On other personal finance blogs, I see reviews of financial books – these are books about how to buy stuff cheaper, get out of debt, refinance your house, and other things like that. I own a few of them, but I noticed that after the first couple of them, I wasn’t getting a lot more out of them. The more recent books might take a slightly different tone, present their message a slightly different way, but they didn’t actually teach me something different. However, I read a lot of books on business. Some of them talk about things like fixing meetings so they aren’t so boring; some of them are about figuring out what kind of business a person should go into. Like the financial books, they all seem to cover the same basic topics, and they all provide the same basic direction. But I’ve noticed that each one teaches me a slightly different lesson about the same topic. Unlike the financial books, which seem to all be fairly factual, the business books have to deal more with the slight irrationality of individuals, usually giving you the best tips on how to deal with someone very similar to the author.

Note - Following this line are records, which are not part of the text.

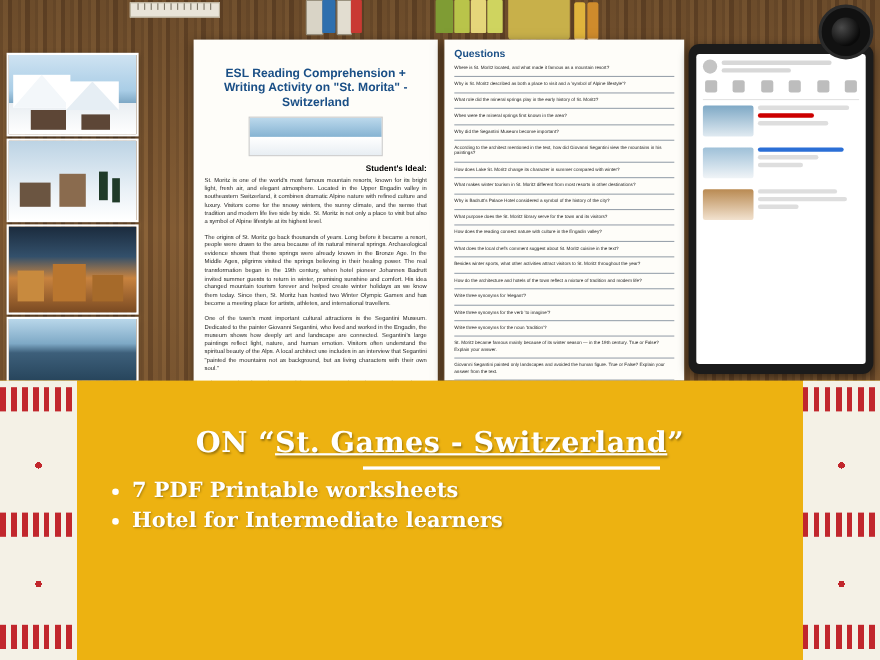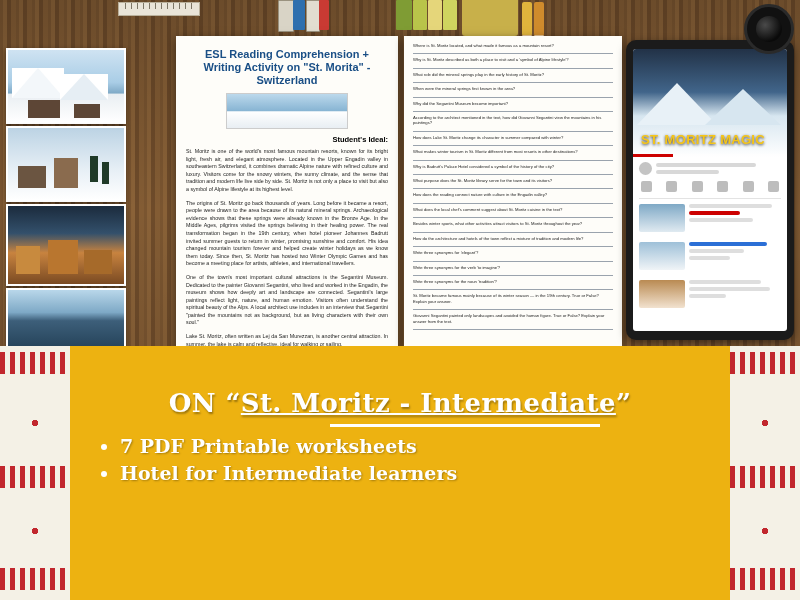--- a/index.html
+++ b/index.html
@@ -165,6 +165,7 @@
 </div>
 
 <div class="page page-right">
+  <div class="q-title">Questions</div>
 
   <div class="q-item">Where is St. Moritz located, and what made it famous as a mountain resort?</div>
     <div class="q-line"></div>

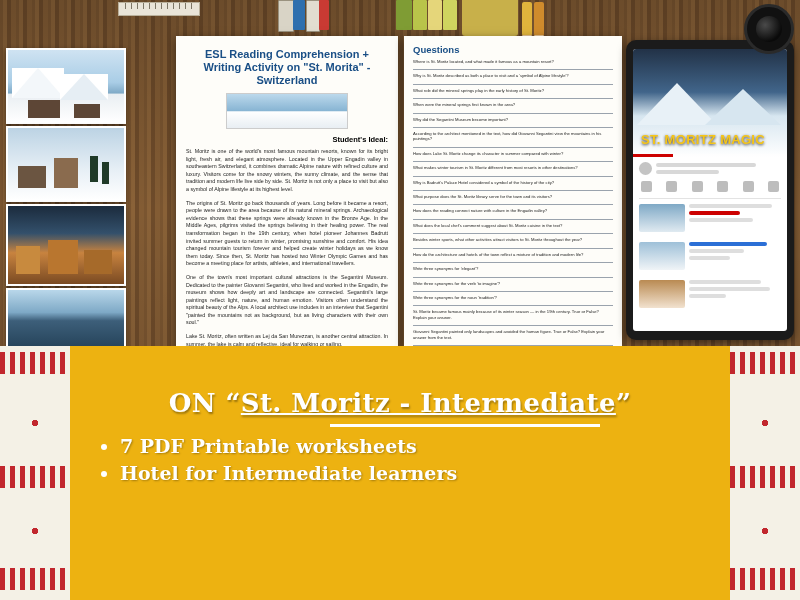--- a/index.html
+++ b/index.html
@@ -46,7 +46,7 @@
 
   
   .page{position:absolute;background:#fefdf9;box-shadow:0 3px 9px rgba(0,0,0,.5);overflow:hidden;}
-  .page-left{left:176px;top:36px;width:222px;height:344px;padding:8px 10px;box-sizing:border-box;}
+  .page-left{left:176px;top:36px;width:222px;height:344px;padding:21px 10px;box-sizing:border-box;}
   .page-right{left:404px;top:36px;width:218px;height:310px;padding:7px 9px;box-sizing:border-box;}
 
   .ws-title{font-weight:bold;color:#1a4f86;font-size:11px;line-height:13px;text-align:center;margin:4px 0 6px;}

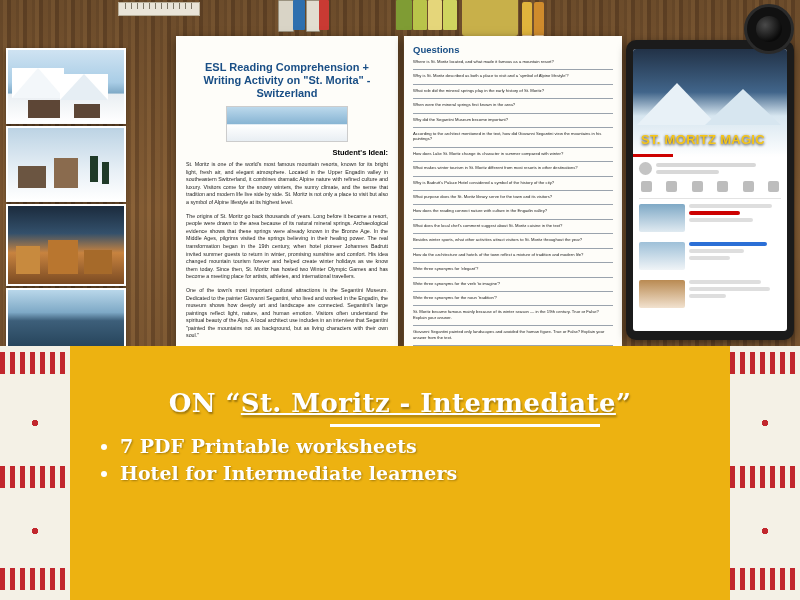--- a/index.html
+++ b/index.html
@@ -210,17 +210,6 @@
 
 <div class="tablet">
   <div class="screen">
-    <div class="vid">
-      <div class="vpeak" style="left:4px;top:34px;width:0;height:0;background:none;border-left:40px solid transparent;border-right:40px solid transparent;border-bottom:42px solid #e8f1f7;"></div>
-      <div class="vpeak" style="left:72px;top:40px;width:0;height:0;background:none;border-left:38px solid transparent;border-right:38px solid transparent;border-bottom:36px solid #d7e6f0;"></div>
-      <div class="vtitle">
-        <span>ST. MORITZ</span>
-        <span>MAGIC</span>
-      </div>
-      <div class="vbar">
-          <i></i>
-        </div>
-    </div>
 
     <div class="yt-row">
       <div class="yt-avatar"></div>

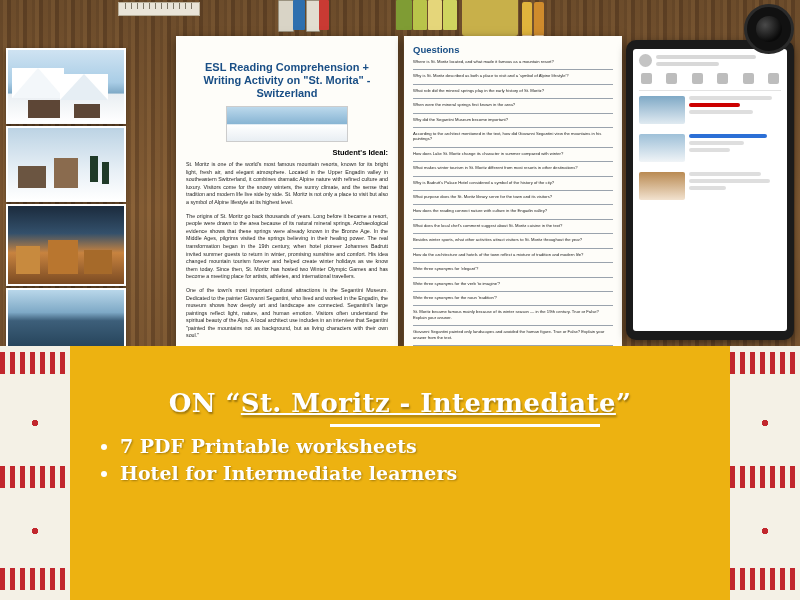--- a/index.html
+++ b/index.html
@@ -275,7 +275,7 @@
 
   <div class="btitle">
     <br>
-    <span>ON “</span><u>St. Moritz - Intermediate</u><span>”</span>
+    <span>ON “</span><u>St. Games - Switzerland</u><span>”</span>
   </div>
 
   <div class="rule" style="margin-left:330px"></div>

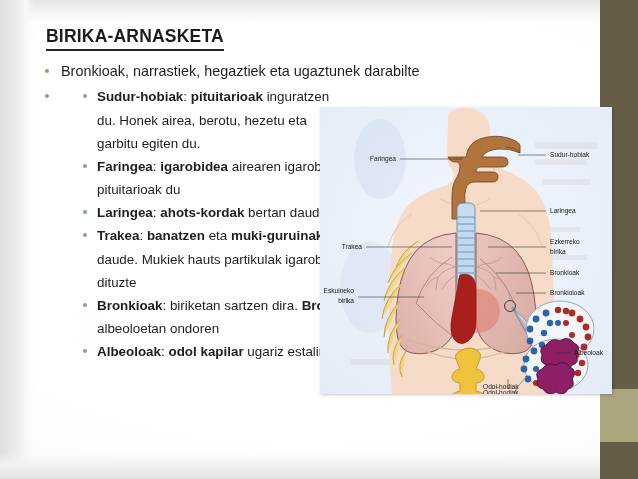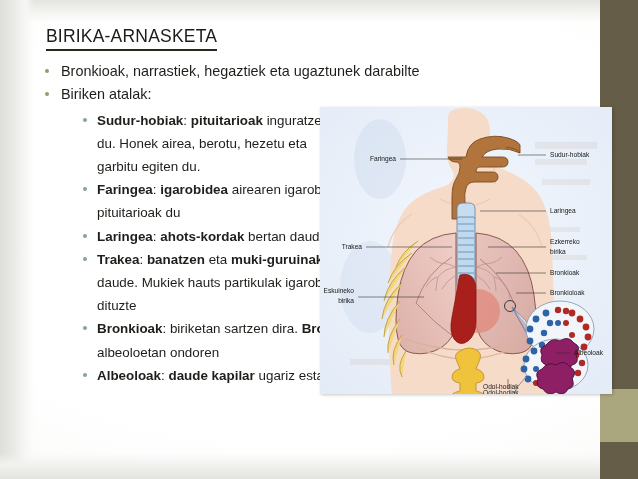--- a/index.html
+++ b/index.html
@@ -62,7 +62,7 @@
     left: 46px;
     top: 26px;
     font-size: 17.5px;
-    font-weight: normal;
+    font-weight: bold;
     letter-spacing: 0.2px;
     color: #1c1c18;
     padding-bottom: 3px;

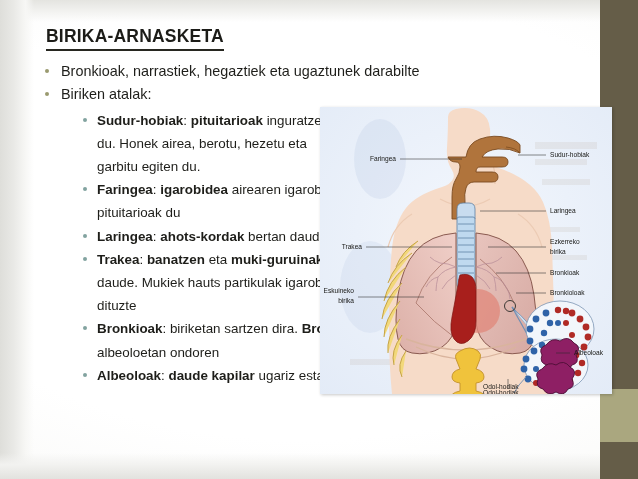--- a/index.html
+++ b/index.html
@@ -171,7 +171,6 @@
 
       <li class="b1">
         <span class="bullet-dot"></span>
-        <span>Biriken atalak:</span>
 
         <ul class="lvl2">
           <li class="b2 narrow">

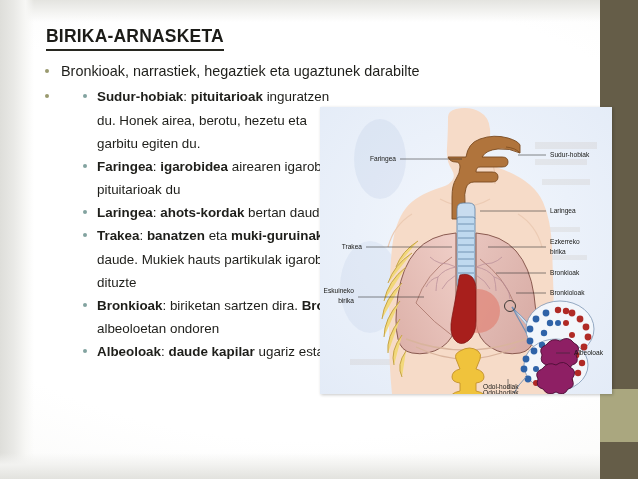--- a/index.html
+++ b/index.html
@@ -195,7 +195,7 @@
           </li>
           <li class="b2 wide">
             <span class="bullet-dot"></span>
-            <span class="rich"><b>Albeoloak</b><span>: </span><b>daude kapilar</b><span> ugariz estaliriko barrunbeak</span></span>
+            <span class="rich"><b>Albeoloak</b><span>: </span><b>odol kapilar</b><span> ugariz estaliriko barrunbeak</span></span>
           </li>
         </ul>
       </li>

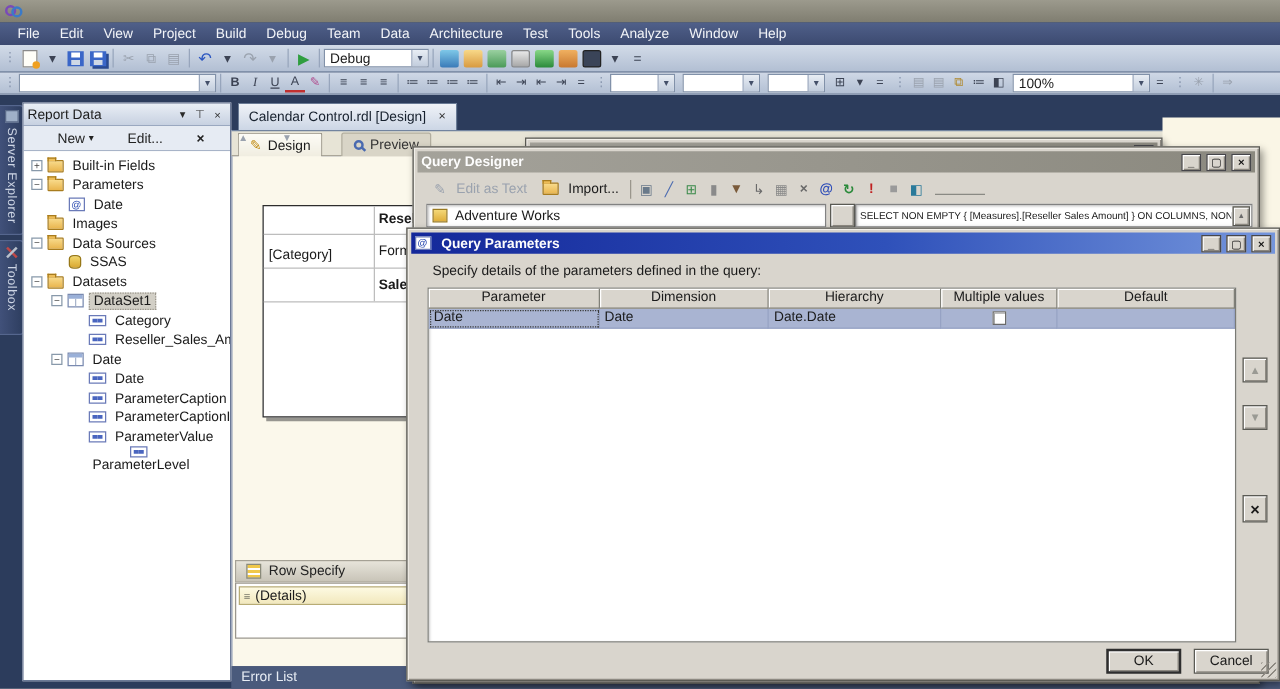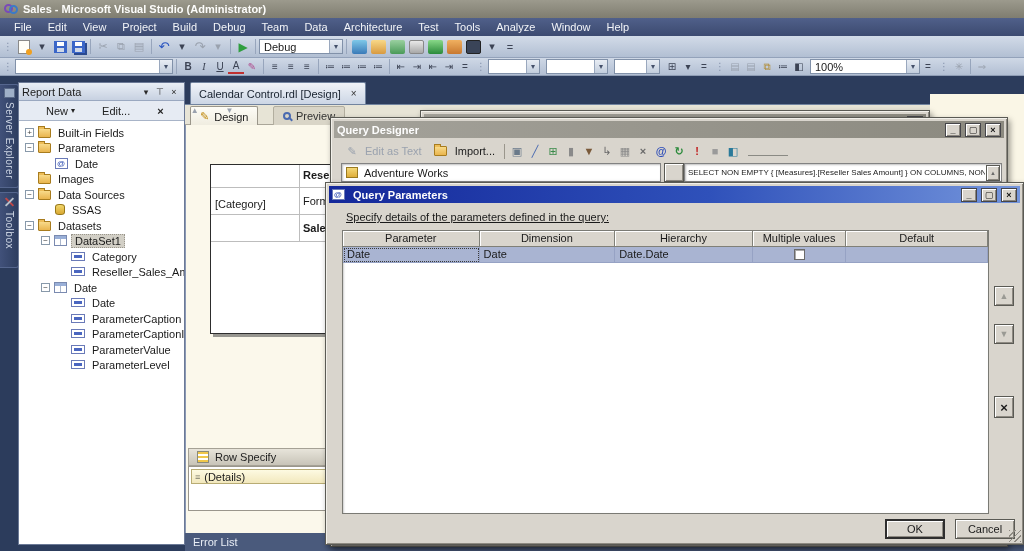--- a/index.html
+++ b/index.html
@@ -123,7 +123,6 @@
       <i></i>
       <b></b>
     </span>
-  <span>Sales - Microsoft Visual Studio (Administrator)</span>
 </div>
 
 <div class="abs menubar">

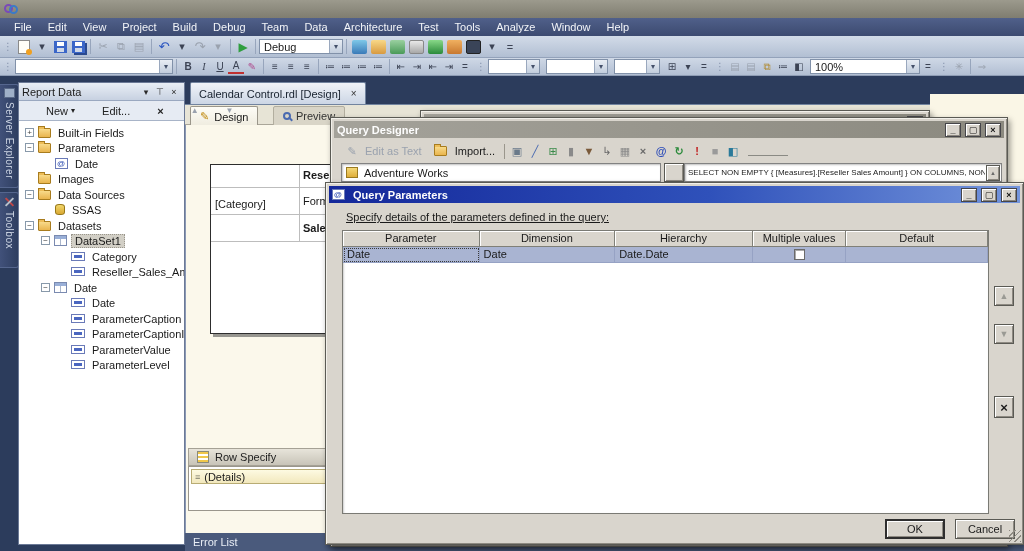--- a/index.html
+++ b/index.html
@@ -447,7 +447,7 @@
     <span class="wbtn">▢</span>
     <span class="wbtn">×</span>
   </div>
-  <div class="abs" style="left:20px;top:28px;text-decoration:underline;">Specify details of the parameters defined in the query:</div>
+  <div class="abs" style="left:20px;top:28px;">Specify details of the parameters defined in the query:</div>
 
   <div class="grid">
     <div class="ghead">

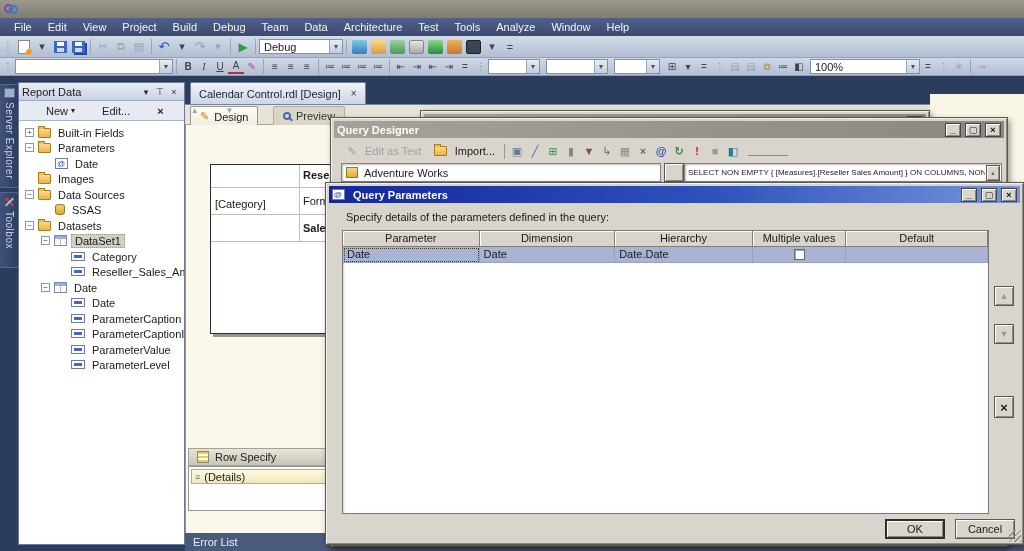--- a/index.html
+++ b/index.html
@@ -379,7 +379,7 @@
         <span class="ti ti-field"></span>
         <span class="tlabel">ParameterValue</span>
       </div>
-    <div class="titem" style="top:236px;left:52px;">
+    <div class="titem" style="top:236px;left:52px;flex-direction:column;">
         <span class="ti ti-field"></span>
         <span class="tlabel">ParameterLevel</span>
       </div>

The funny thing about these business books is that they invariably teach most of the lessons of the finance books as well, if you are thinking about it that way. One of the lessons I see reiterated over and over again in these books is that as a business owner (or leader of men, or whatever) you should focus on the tasks that add the most value to your organization, and outsource the others to someone else. Isn’t that basically the same thing as figuring out where you’re wasting the most money each month and then cutting it down? Think about it, if you were to cut down your largest expense (or take a big chunk out of your largest debt, or whatever), and focus only on that until it bleeds, aren’t you doing yourself a bigger favor than if you skip lunch?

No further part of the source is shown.